If you get an element with more BTU's, there is a device that will control the heat...


----------



## SallyE (Apr 9, 2018)

daveomak said:


> I found an older model and a newer model...  both "should" work....
> 
> 
> 
> If you get an element with more BTU's, there is a device that will control the heat...


Thank you. I can’t wrap my brain on how to get the new elements to fit into the element “box” designed to house my previous, short pronged element. 

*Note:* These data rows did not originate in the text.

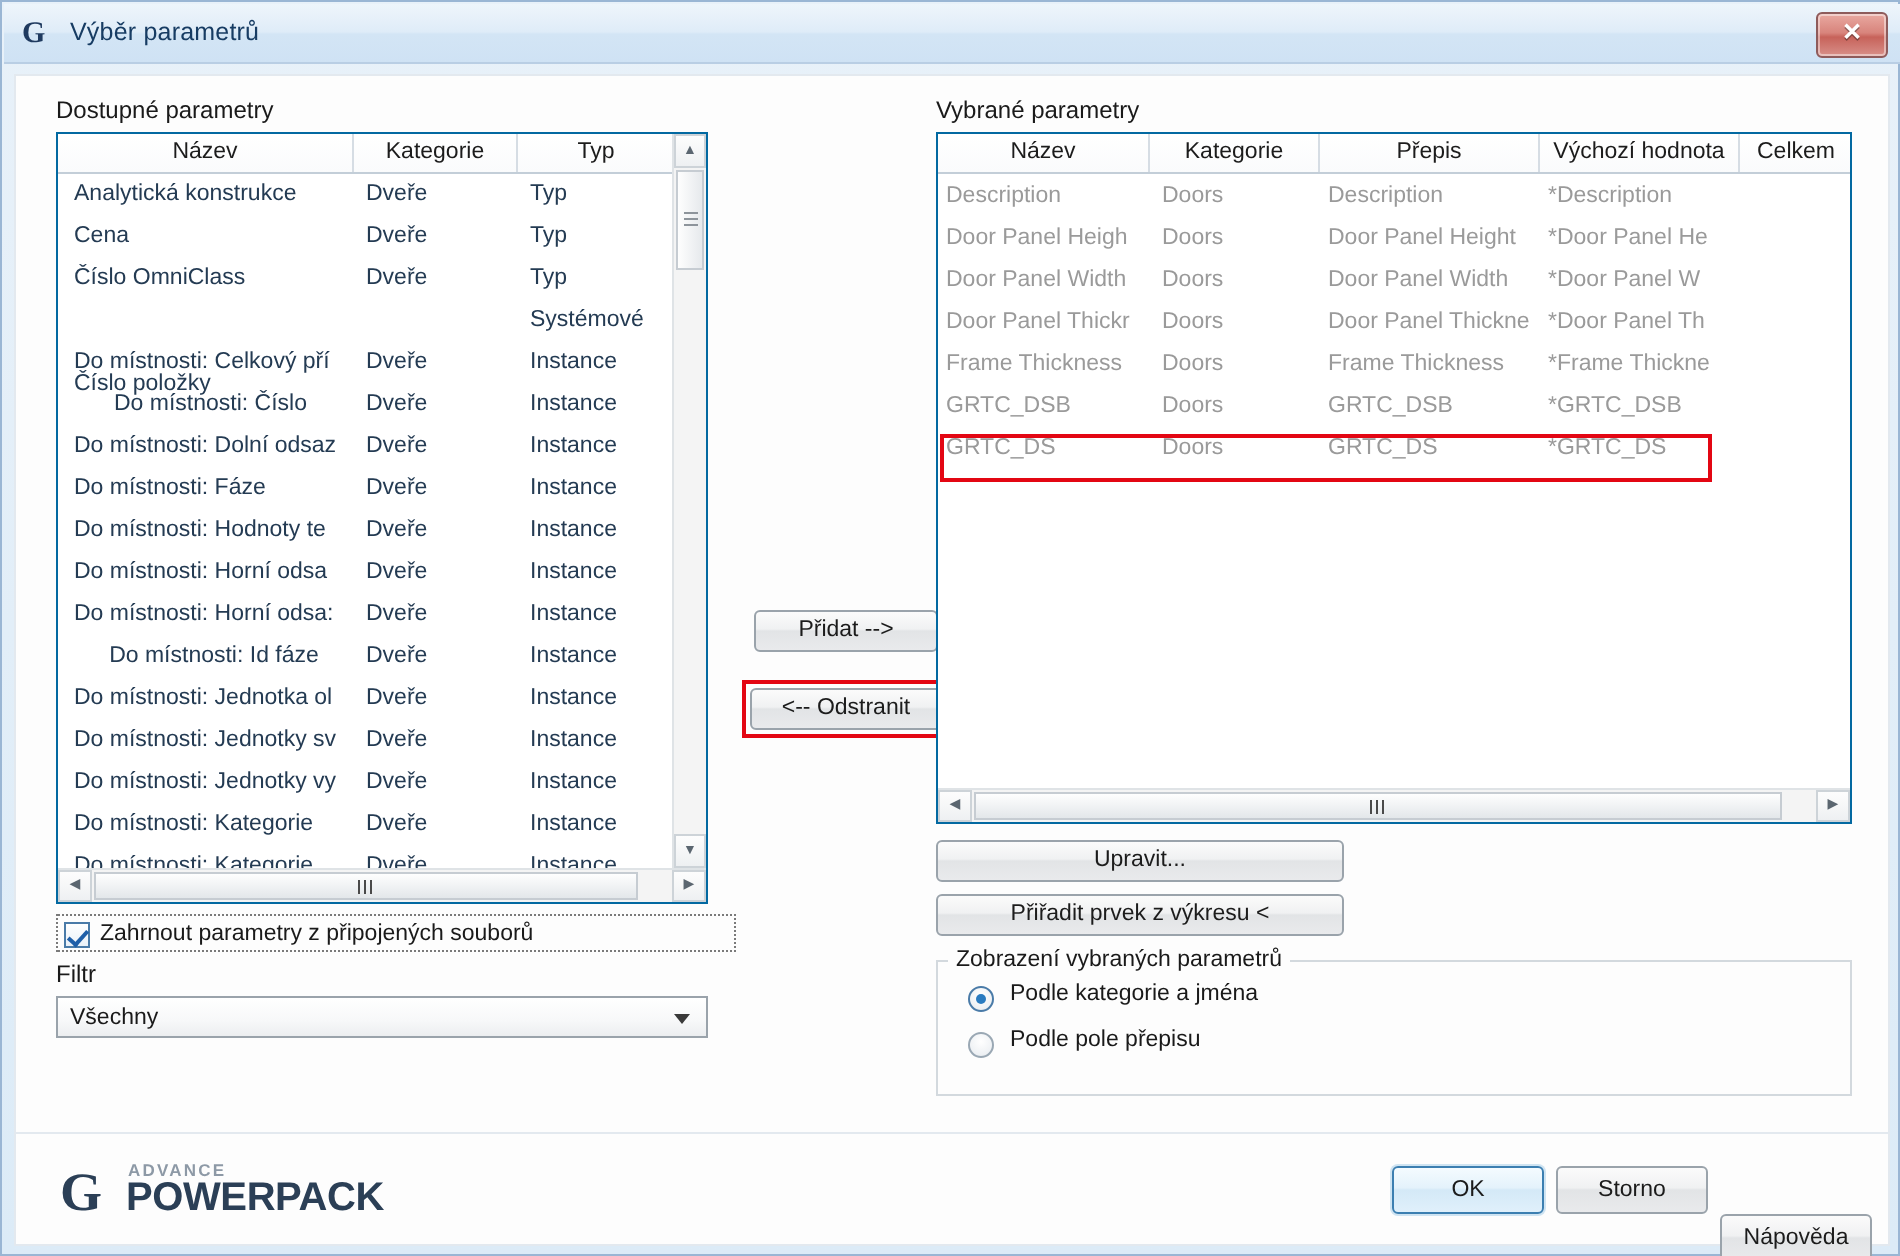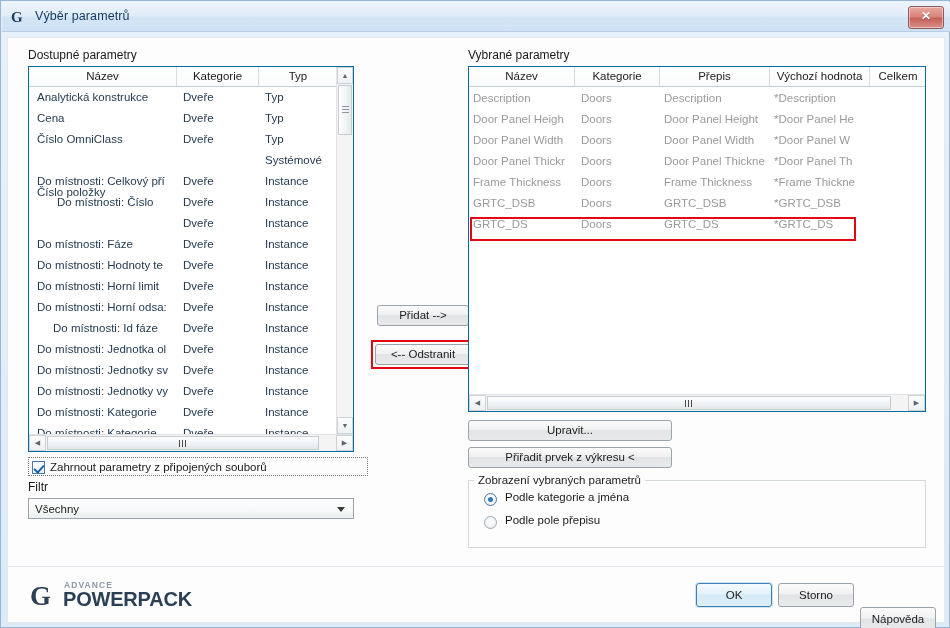--- a/index.html
+++ b/index.html
@@ -465,6 +465,7 @@
                 <div class="cell" style="left: 230px; width: 78px; padding-left: 6px;">Instance</div>
               </div>
               <div class="row">
+                <div class="cell" style="left: 0px; width: 148px; padding-left: 8px;">Do místnosti: Dolní odsaz</div>
                 <div class="cell" style="left: 148px; width: 82px; padding-left: 6px;">Dveře</div>
                 <div class="cell" style="left: 230px; width: 78px; padding-left: 6px;">Instance</div>
               </div>

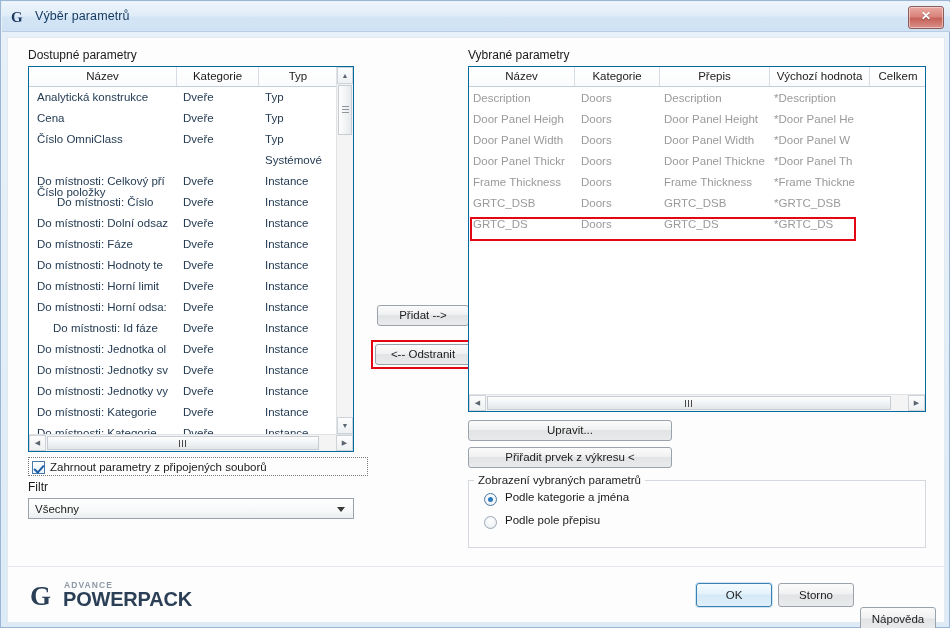--- a/index.html
+++ b/index.html
@@ -480,7 +480,7 @@
                 <div class="cell" style="left: 230px; width: 78px; padding-left: 6px;">Instance</div>
               </div>
               <div class="row">
-                <div class="cell" style="left: 0px; width: 148px; padding-left: 8px;">Do místnosti: Horní limit</div>
+                <div class="cell" style="left: 0px; width: 148px; padding-left: 8px;">Do místnosti: Horní odsa</div>
                 <div class="cell" style="left: 148px; width: 82px; padding-left: 6px;">Dveře</div>
                 <div class="cell" style="left: 230px; width: 78px; padding-left: 6px;">Instance</div>
               </div>

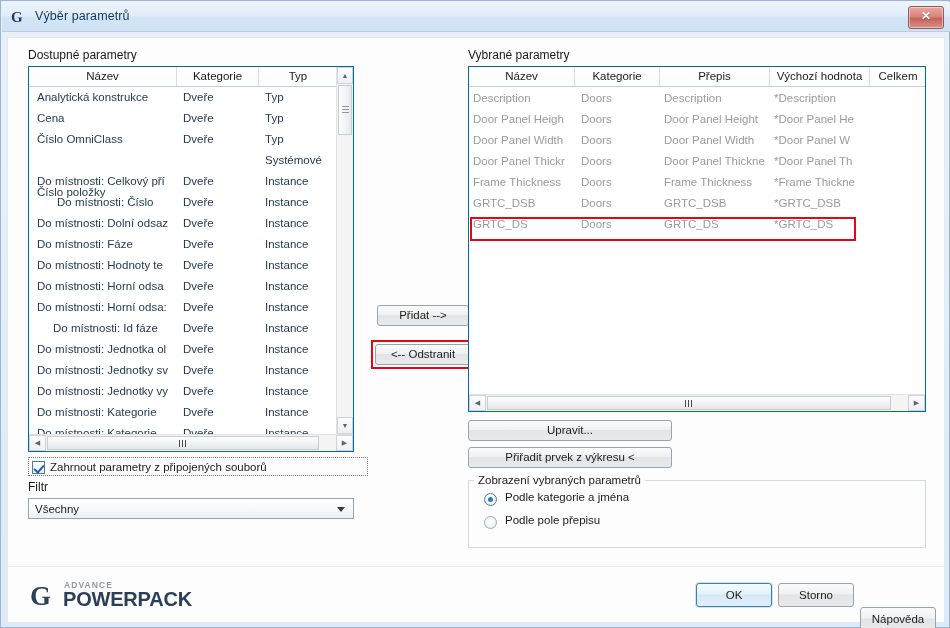--- a/index.html
+++ b/index.html
@@ -490,7 +490,7 @@
                 <div class="cell" style="left: 230px; width: 78px; padding-left: 6px;">Instance</div>
               </div>
               <div class="row">
-                <div class="cell" style="left: 16px; width: 148px; padding-left: 8px;">Do místnosti: Id fáze</div>
+                <div class="cell" style="left: 0px; width: 148px; padding-left: 8px; text-align: center;">Do místnosti: Id fáze</div>
                 <div class="cell" style="left: 148px; width: 82px; padding-left: 6px;">Dveře</div>
                 <div class="cell" style="left: 230px; width: 78px; padding-left: 6px;">Instance</div>
               </div>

I’m taking it to a friends to be tested.  Hopefully it’s just the cord. The element still looks brand new, save for the wires.


----------



## daveomak (Apr 9, 2018)

Hopefully it's a corroded wire connection....  That would be cool.....


----------



## SallyE (Apr 12, 2018)

UPDATE:  Turns out the smoker works perfectly, as is.  It was just tripping my fuse box.  (Running my hairdryer and curling iron at the same time do the same thing, so it’s my house’s problem, not the smoker.)


Anyway, thank you all for the help.


----------



## GaryHibbert (Apr 12, 2018)

Well, you sure gotta love it when the problem fix is that cheap.
Gary


----------



## SallyE (Apr 12, 2018)

I know, right?  

At least it gave me the opportunity to take it all a part, clean the element and put on a new cord.

Unfortunately, unless I want to do an upgrade on the house, I won’t be able to use it.  So, on Craigslist it goes.  Bummer.


----------



## old sarge (Apr 12, 2018)

That is certainly good news. Sort of.  Might want to have the house wiring checked at the panel and the outlets and see if they can support a higher rated circuit breaker or were you serious when you said "fuse"! And there might be a problem that you have inadvertently uncovered.  Safety first!


----------



## Rings Я Us (Apr 12, 2018)

I run my smoker off a line by itself  using an extension cord I bought special for bigger appliances.  My smoker is 3 times the wattage of yours.  1650 watts compared to the chief 450 watt. To bad you can't run it on it's own line for a few hours.


----------



## SallyE (Apr 12, 2018)

Rings Я Us said:


> I run my smoker off a line by itself  using an extension cord I bought special for bigger appliances.  My smoker is 3 times the wattage of yours.  1650 watts compared to the chief 450 watt. To bad you can't run it on it's own line for a few hours.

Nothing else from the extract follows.